YOUR INSTRUCTIONS: What is needed is an exact copy of the records below, without the pictures.

INPUT MATERIAL:
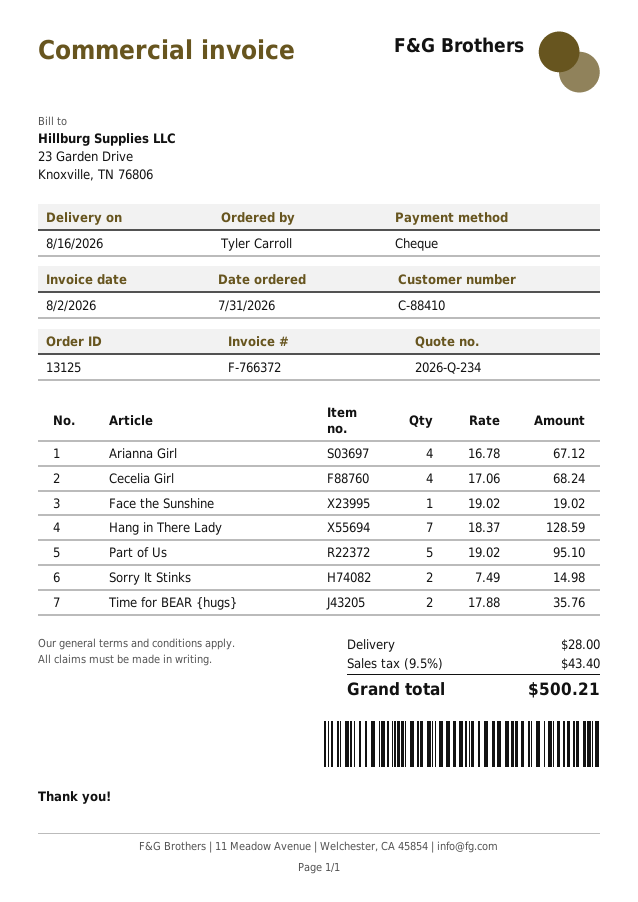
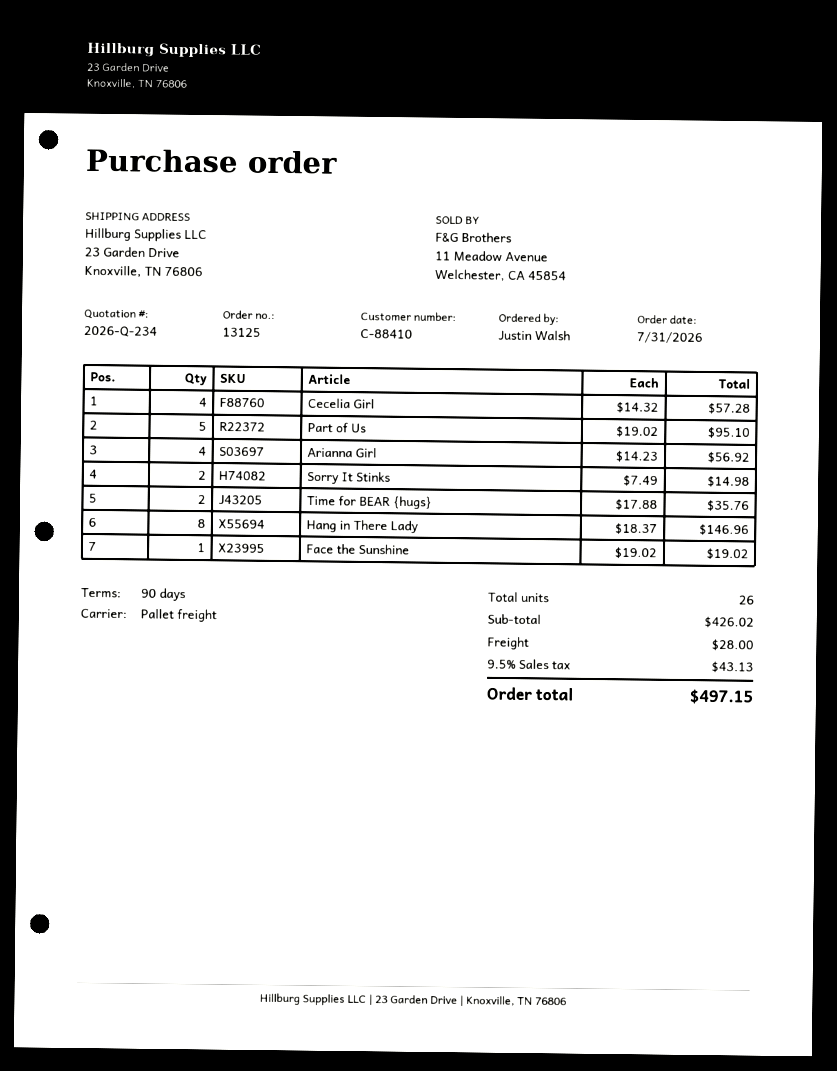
ordered by: Tyler Carroll -> Justin Walsh
Arianna Girl: 4 x 16.78 = 67.12 -> 4 x 14.23 = 56.92
Cecelia Girl: 4 x 17.06 = 68.24 -> 4 x 14.32 = 57.28
Hang in There Lady: 7 x 18.37 = 128.59 -> 8 x 18.37 = 146.96
tax: 9.5% = 43.40 -> 9.5% = 43.13
total: 500.21 -> 497.15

WORKED SOLUTION:
ordered by: Tyler Carroll -> Justin Walsh
Arianna Girl: 4 x 16.78 = 67.12 -> 4 x 14.23 = 56.92
Cecelia Girl: 4 x 17.06 = 68.24 -> 4 x 14.32 = 57.28
Hang in There Lady: 7 x 18.37 = 128.59 -> 8 x 18.37 = 146.96
tax: 9.5% = 43.40 -> 9.5% = 43.13
total: 500.21 -> 497.15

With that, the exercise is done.